0
votes

I am trying to perform stream-stream join using Flink v1.11 app on KDA. Join wrt to ProcessingTime works, but with EventTime I don’t see any output records from Flink.

Here is my code with EventTime processing which is not working,

public static void main(String[] args) throws Exception {
    final StreamExecutionEnvironment env =
            StreamExecutionEnvironment.getExecutionEnvironment();
    env.setStreamTimeCharacteristic(TimeCharacteristic.EventTime);
    DataStream<Trade> input1 = createSourceFromInputStreamName1(env)
            .assignTimestampsAndWatermarks(
                    WatermarkStrategy.<Trade>forMonotonousTimestamps()
                            .withTimestampAssigner(((event, l) -> event.getEventTime()))
            );
    DataStream<Company> input2 = createSourceFromInputStreamName2(env)
            .assignTimestampsAndWatermarks(
                    WatermarkStrategy.<Company>forMonotonousTimestamps()
                            .withTimestampAssigner(((event, l) -> event.getEventTime()))
            );
    DataStream<String> joinedStream = input1.join(input2)
            .where(new TradeKeySelector())
            .equalTo(new CompanyKeySelector())
            .window(TumblingEventTimeWindows.of(Time.seconds(30)))
            .apply(new JoinFunction<Trade, Company, String>() {
                @Override
                public String join(Trade t, Company c) {
                    return t.getEventTime() + ", " + t.getTicker() + ", " + c.getName() + ", " + t.getPrice();
                }
            });
    joinedStream.addSink(createS3SinkFromStaticConfig());
    env.execute("Flink S3 Streaming Sink Job");
}

I got a similar join working with ProcessingTime

public static void main(String[] args) throws Exception {
    final StreamExecutionEnvironment env =
            StreamExecutionEnvironment.getExecutionEnvironment();
    env.setStreamTimeCharacteristic(TimeCharacteristic.ProcessingTime);
    DataStream<Trade> input1 = createSourceFromInputStreamName1(env);
    DataStream<Company> input2 = createSourceFromInputStreamName2(env);
    DataStream<String> joinedStream = input1.join(input2)
            .where(new TradeKeySelector())
            .equalTo(new CompanyKeySelector())
            .window(TumblingProcessingTimeWindows.of(Time.milliseconds(10000)))
            .apply (new JoinFunction<Trade, Company, String> (){
                @Override
                public String join(Trade t, Company c) {
                    return t.getEventTime() + ", " + t.getTicker() + ", " + c.getName() + ", " + t.getPrice();
                }
            });
    joinedStream.addSink(createS3SinkFromStaticConfig());
    env.execute("Flink S3 Streaming Sink Job");
}

Sample records from two streams which I am trying to join:

{'eventTime': 1611773705, 'ticker': 'TBV', 'price': 71.5}
{'eventTime': 1611773705, 'ticker': 'TBV', 'name': 'The Bavaria'}
1

1 Answers

0
votes

I don't see anything obviously wrong, but any of the following could cause this job to not produce any output:

  • A problem with watermarking.
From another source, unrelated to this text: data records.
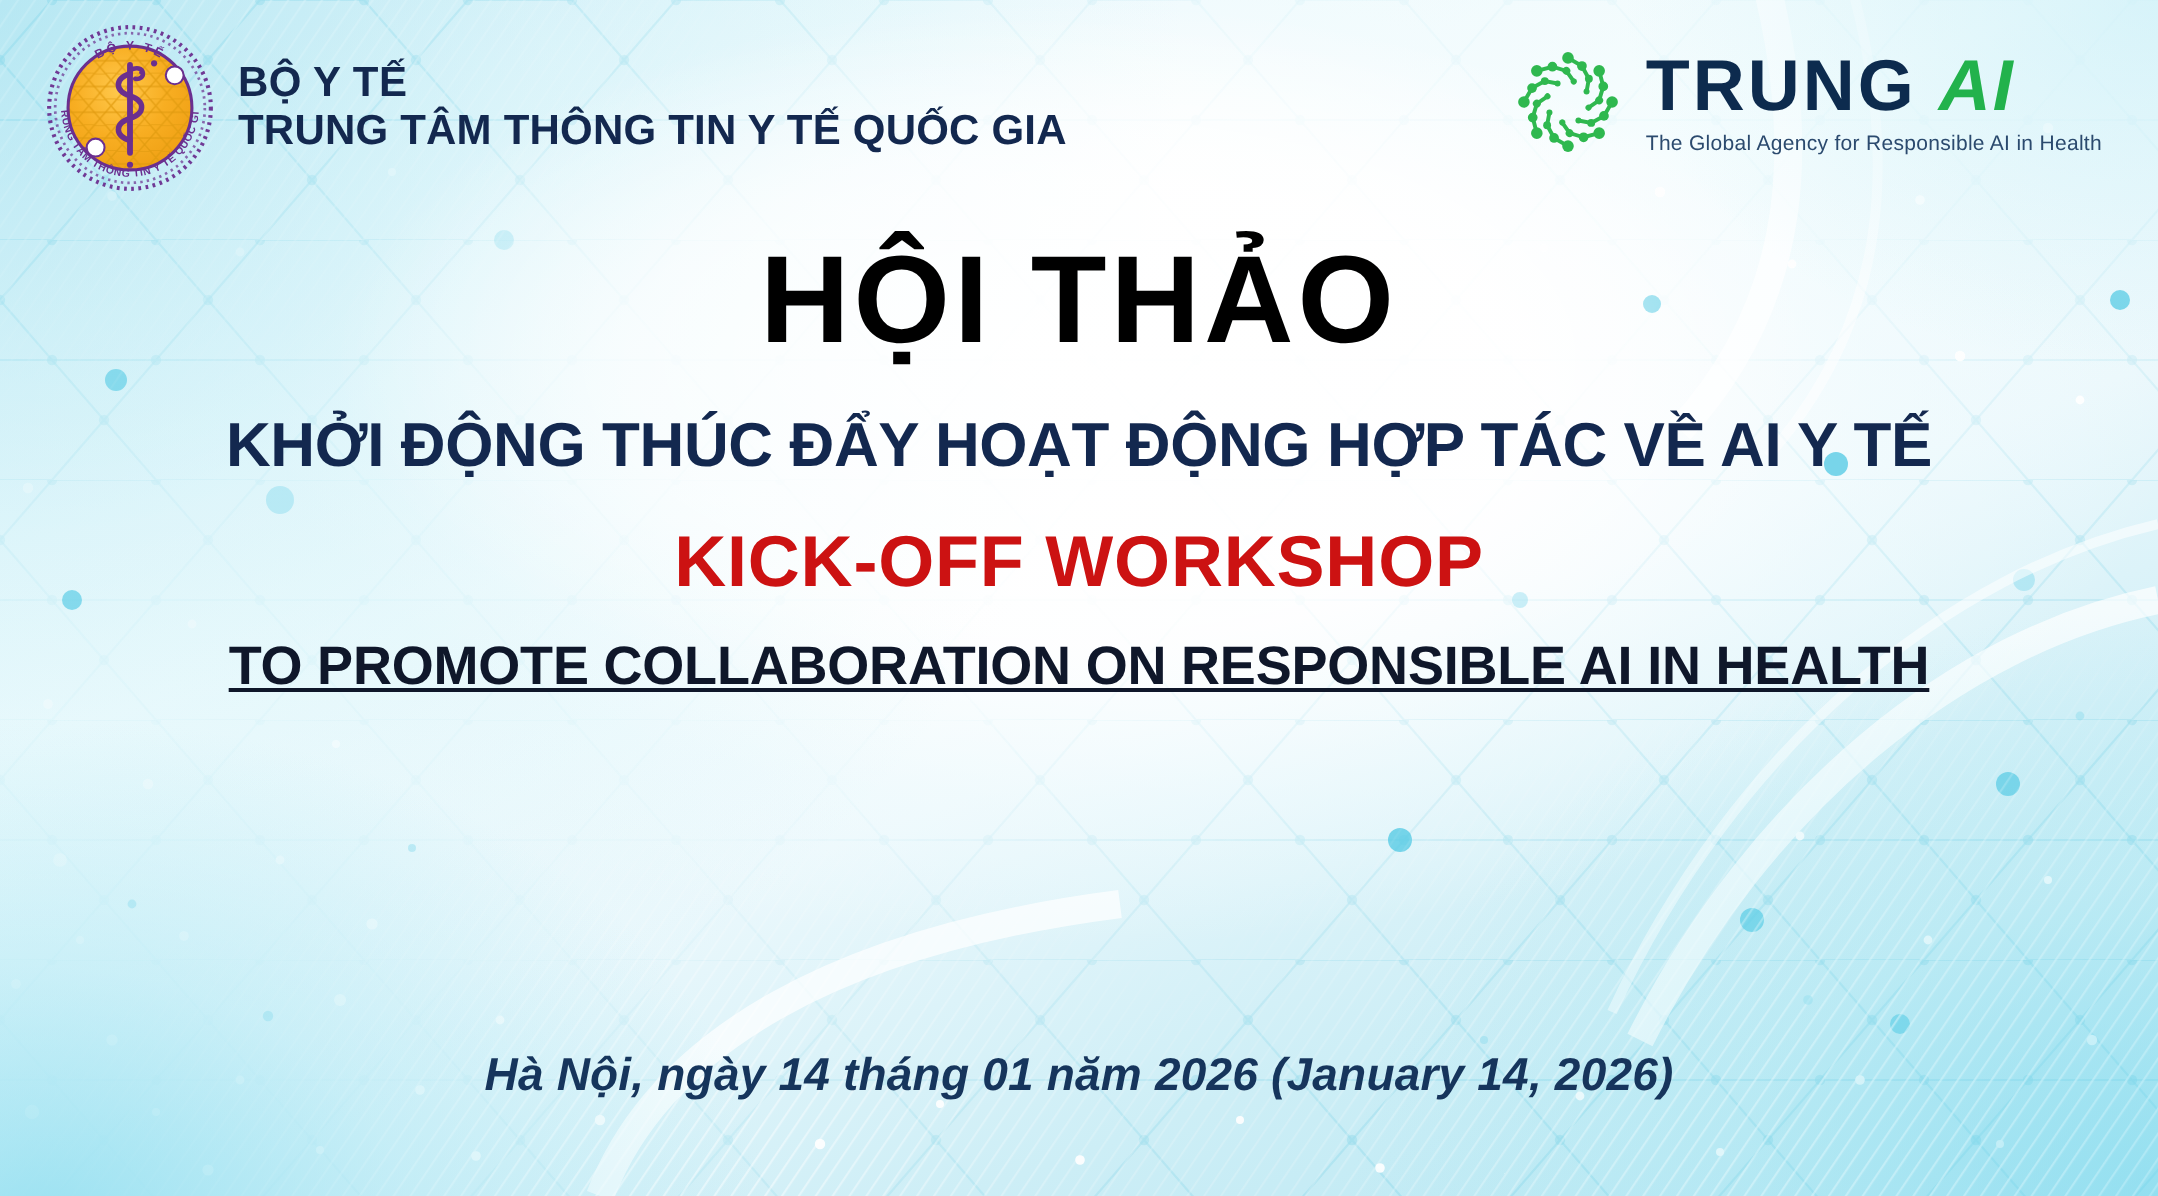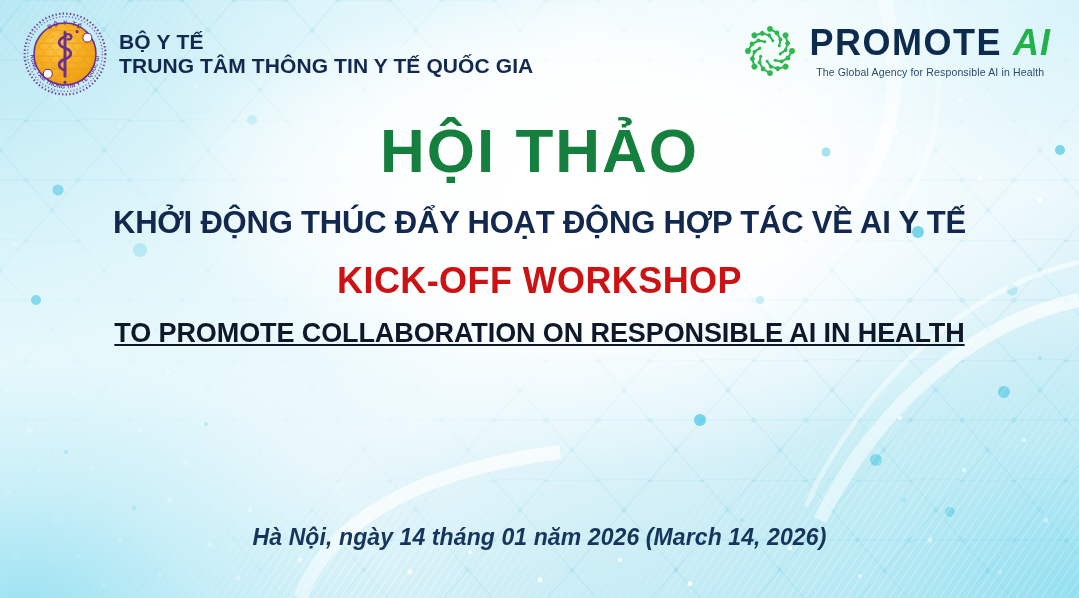--- a/index.html
+++ b/index.html
@@ -124,21 +124,21 @@
   
   #titles {
     position: absolute;
     left: 0; right: 0;
     top: 118px;
     text-align: center;
   }
   #title-vi-main {
     font-size: 62px;
     font-weight: bold;
-    color: #15803d;
+    color: #000000;
     letter-spacing: 2px;
     line-height: 1.05;
     margin: 0;
   }
   #title-vi-sub {
     margin-top: 22px;
     font-size: 31px;
     font-weight: bold;
     color: #13284f;
     letter-spacing: -0.2px;
@@ -461,30 +461,30 @@
               <circle cx="68" cy="30" r="3.4"></circle>
                 <circle cx="66" cy="41" r="2.6"></circle>
               <path d="M50,12 L62,19 L68,30 L66,41" stroke="#2fb84f" stroke-width="3.4" fill="none"></path>
             </g>
           </g>
         </g>
       </svg>
 
       <div id="hai-words">
         <div id="hai-wordmark">
-          <span class="hai-health">PROMOTE</span>
+          <span class="hai-health">TRUNG</span>
           <span class="hai-ai">AI</span>
         </div>
         <div class="hai-tag">The Global Agency for Responsible AI in Health</div>
       </div>
     </div>
   </div>
 
   <div id="titles">
     <div id="title-vi-main">HỘI THẢO</div>
     <div id="title-vi-sub">KHỞI ĐỘNG THÚC ĐẨY HOẠT ĐỘNG HỢP TÁC VỀ AI Y TẾ</div>
     <div id="title-en-main">KICK-OFF WORKSHOP</div>
     <div id="title-en-sub">TO PROMOTE COLLABORATION ON RESPONSIBLE AI IN HEALTH</div>
   </div>
 
-  <div id="date-line">Hà Nội, ngày 14 tháng 01 năm 2026 (March 14, 2026)</div>
+  <div id="date-line">Hà Nội, ngày 14 tháng 01 năm 2026 (January 14, 2026)</div>
 
 </div>
 
 </body></html>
For example, if one of the streams becomes idle, then the watermarks will cease to advance. Or if there are no events after a window, then the watermark will not advance far enough to close that window. Or if the timestamps aren't actually in ascending order (with the forMonotonousTimestamps strategy, the events should be in order by timestamp), the pipeline could be silently dropping all of the out-of-order events.
  • The StreamingFileSink only finalizes its output during checkpointing, and does not finalize whatever files are pending if and when the job is stopped.
  • A windowed join behaves like an inner join, and requires at least one event from each input stream in order to produce any results for a given window interval. From the example you shared, it looks like this is not the issue.

Update:

Given that what you (appear to) want to do is to join each Trade with the latest Company record available at the time of the Trade, a lookup join or a temporal table join seem like they might be good approaches.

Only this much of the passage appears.